Le peintre maudit doit donc revoir les couleurs de sa palette. L’ANABF le somme « d’effacer les graffitis », qui représentent une « infraction », en recouvrant son mur « d’un enduit crème » avant le 13 avril. Passé cette date, un procès-verbal sera dressé par l’association, qui dépend du ministère de la Culture. Georges fanfaronne : « Je ne sais pas encore si je vais repeindre, on verra, peut-être… » Une autre procédure a été lancée par la gendarmerie de Montreuil - Écuires (lire ci-dessous). Si le Montreuillois veut poursuivre sa fronde idéologique, il devra sûrement braver les amendes puis les convocations devant la justice.

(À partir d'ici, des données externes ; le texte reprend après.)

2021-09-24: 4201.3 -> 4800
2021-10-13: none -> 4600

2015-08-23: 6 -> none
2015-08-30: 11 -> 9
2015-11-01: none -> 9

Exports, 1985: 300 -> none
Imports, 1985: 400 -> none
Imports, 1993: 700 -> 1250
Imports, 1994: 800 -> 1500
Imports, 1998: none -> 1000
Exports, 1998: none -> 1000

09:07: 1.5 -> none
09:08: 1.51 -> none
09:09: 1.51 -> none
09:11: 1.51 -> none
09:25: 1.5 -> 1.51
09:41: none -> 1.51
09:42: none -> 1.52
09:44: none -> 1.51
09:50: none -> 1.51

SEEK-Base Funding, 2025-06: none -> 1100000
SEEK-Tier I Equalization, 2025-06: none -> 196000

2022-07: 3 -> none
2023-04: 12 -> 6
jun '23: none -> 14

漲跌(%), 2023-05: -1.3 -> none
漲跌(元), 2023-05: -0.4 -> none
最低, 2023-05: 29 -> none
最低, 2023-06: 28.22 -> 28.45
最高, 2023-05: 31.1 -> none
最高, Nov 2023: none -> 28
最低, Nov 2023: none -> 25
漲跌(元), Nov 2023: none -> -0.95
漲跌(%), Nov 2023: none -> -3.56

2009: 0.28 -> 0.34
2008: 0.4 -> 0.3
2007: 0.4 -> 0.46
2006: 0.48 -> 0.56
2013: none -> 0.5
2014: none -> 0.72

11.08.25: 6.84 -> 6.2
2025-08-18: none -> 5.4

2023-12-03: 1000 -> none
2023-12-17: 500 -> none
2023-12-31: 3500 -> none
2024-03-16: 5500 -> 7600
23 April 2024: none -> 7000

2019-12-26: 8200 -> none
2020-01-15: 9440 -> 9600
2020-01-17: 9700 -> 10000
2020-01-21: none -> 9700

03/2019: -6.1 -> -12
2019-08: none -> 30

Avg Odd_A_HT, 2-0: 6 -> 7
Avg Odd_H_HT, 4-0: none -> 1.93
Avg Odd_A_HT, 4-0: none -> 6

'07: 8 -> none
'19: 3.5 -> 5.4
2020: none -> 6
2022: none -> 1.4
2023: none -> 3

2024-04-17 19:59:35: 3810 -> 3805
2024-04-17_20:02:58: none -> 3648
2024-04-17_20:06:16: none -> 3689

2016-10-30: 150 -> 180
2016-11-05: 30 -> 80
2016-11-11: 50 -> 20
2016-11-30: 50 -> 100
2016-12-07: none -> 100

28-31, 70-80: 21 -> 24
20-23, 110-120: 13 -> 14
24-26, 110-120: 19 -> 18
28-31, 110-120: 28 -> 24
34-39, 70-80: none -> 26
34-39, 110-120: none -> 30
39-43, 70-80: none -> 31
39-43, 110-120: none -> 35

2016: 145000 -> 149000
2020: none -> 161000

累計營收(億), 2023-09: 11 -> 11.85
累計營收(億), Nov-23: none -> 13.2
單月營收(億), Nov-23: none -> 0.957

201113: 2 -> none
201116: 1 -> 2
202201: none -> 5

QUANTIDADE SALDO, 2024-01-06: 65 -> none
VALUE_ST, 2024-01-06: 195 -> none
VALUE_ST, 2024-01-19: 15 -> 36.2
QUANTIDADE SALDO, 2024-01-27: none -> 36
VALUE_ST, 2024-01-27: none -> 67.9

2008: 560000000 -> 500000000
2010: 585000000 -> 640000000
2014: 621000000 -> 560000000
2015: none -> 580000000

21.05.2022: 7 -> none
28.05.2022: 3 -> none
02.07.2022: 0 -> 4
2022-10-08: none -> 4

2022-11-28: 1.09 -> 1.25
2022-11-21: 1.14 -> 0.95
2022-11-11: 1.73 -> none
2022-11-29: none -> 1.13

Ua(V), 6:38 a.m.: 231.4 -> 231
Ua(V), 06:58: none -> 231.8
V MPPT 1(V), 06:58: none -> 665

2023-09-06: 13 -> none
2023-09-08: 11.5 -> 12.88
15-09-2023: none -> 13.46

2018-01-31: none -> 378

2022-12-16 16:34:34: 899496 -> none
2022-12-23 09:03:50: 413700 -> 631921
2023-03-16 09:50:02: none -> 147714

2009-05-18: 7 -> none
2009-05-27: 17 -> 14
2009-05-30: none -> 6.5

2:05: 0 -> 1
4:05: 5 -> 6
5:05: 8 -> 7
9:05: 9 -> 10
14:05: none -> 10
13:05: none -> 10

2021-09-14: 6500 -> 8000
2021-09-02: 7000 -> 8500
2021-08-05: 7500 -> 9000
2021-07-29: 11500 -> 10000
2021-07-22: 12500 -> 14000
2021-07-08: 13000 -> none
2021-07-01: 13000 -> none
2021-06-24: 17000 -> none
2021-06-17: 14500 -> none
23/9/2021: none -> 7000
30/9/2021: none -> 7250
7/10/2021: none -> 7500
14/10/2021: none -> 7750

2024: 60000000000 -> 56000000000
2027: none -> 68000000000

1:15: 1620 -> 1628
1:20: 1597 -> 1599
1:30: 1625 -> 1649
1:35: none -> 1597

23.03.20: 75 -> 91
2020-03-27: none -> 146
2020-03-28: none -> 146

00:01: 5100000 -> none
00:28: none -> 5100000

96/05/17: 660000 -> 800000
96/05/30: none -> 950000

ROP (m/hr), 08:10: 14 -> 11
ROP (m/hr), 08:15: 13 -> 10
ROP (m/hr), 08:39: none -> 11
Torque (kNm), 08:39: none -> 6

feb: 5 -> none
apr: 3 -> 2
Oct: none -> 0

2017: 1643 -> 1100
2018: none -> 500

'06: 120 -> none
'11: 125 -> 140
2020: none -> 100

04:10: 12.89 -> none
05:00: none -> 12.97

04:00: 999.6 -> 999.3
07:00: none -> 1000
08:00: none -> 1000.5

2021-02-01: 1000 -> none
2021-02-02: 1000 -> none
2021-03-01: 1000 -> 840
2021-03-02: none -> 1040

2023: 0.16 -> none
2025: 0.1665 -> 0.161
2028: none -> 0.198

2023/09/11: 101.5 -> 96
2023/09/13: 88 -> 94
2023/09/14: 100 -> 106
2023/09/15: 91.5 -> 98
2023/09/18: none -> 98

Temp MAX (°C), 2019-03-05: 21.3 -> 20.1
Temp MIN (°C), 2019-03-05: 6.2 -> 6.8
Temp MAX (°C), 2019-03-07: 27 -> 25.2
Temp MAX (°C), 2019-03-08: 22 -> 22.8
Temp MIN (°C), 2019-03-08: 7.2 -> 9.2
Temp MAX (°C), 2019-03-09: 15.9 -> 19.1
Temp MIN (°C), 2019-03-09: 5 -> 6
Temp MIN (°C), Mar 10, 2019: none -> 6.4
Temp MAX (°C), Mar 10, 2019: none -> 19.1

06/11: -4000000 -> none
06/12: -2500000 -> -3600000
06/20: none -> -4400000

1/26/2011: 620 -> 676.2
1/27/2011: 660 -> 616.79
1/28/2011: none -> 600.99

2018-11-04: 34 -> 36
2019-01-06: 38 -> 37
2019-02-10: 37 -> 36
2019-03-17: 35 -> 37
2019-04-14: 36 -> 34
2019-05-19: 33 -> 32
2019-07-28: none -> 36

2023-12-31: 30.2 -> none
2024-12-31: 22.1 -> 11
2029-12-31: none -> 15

L’interdiction de « Dieudo » comme point de frustration

Le spectacle de Dieudonné, prohibé en janvier, s’intitulait « Le Mur ». Ironiquement, à Montreuil, le pignon de la ruelle d’Orléans prend des allures de mur de la discorde à l’instar de « l’affaire Dieudonné « sur la scène nationale. L’auteur des inscriptions explique d’ailleurs que ce sujet de crispation a accéléré ses agissements, si ce n’est sa frustration : « Un tout petit nombre de personnes fixe les limites de la liberté d’expression, l’affaire Dieudonné a révélé l’abîme entre les élites et le reste de la population. »

Dans cette controverse, comme dans la cité des remparts, la liberté d’expression n’est pas modérée sur le fond, mais sur la forme.

Procédure de gendarmerie

En janvier, afin d’interdire les représentations du comédien dans plusieurs villes de l’hexagone, le conseil d’État avait mis en avant le risque de trouble à l’ordre public. Les autorités redoutaient la formation d’affrontements, aux abords des théâtres, entre partisans et détracteurs de l’humour de Dieudonné. Concernant la ruelle d’Orléans, si le trouble à l’ordre public semble manifeste, c’est la qualification tout en subtilité de « monument historique » qui s’apprête à imposer le silence au perturbateur.

Celui-ci a toutefois été entendu à la gendarmerie de Montreuil, qui souligne « l’ambiguïté des propos ». Une procédure a été engagée puis transmise au parquet de Boulogne. L’infraction n’avait pas encore été relevée ni qualifiée par le parquet hier. Un magistrat pourrait décider d’engager des poursuites ou de classer l’affaire sans suite. Si l’examen du dossier se fait après le 13 avril (lire ci-dessus), la donne aura éventuellement changé et les inscriptions auront peut-être disparu.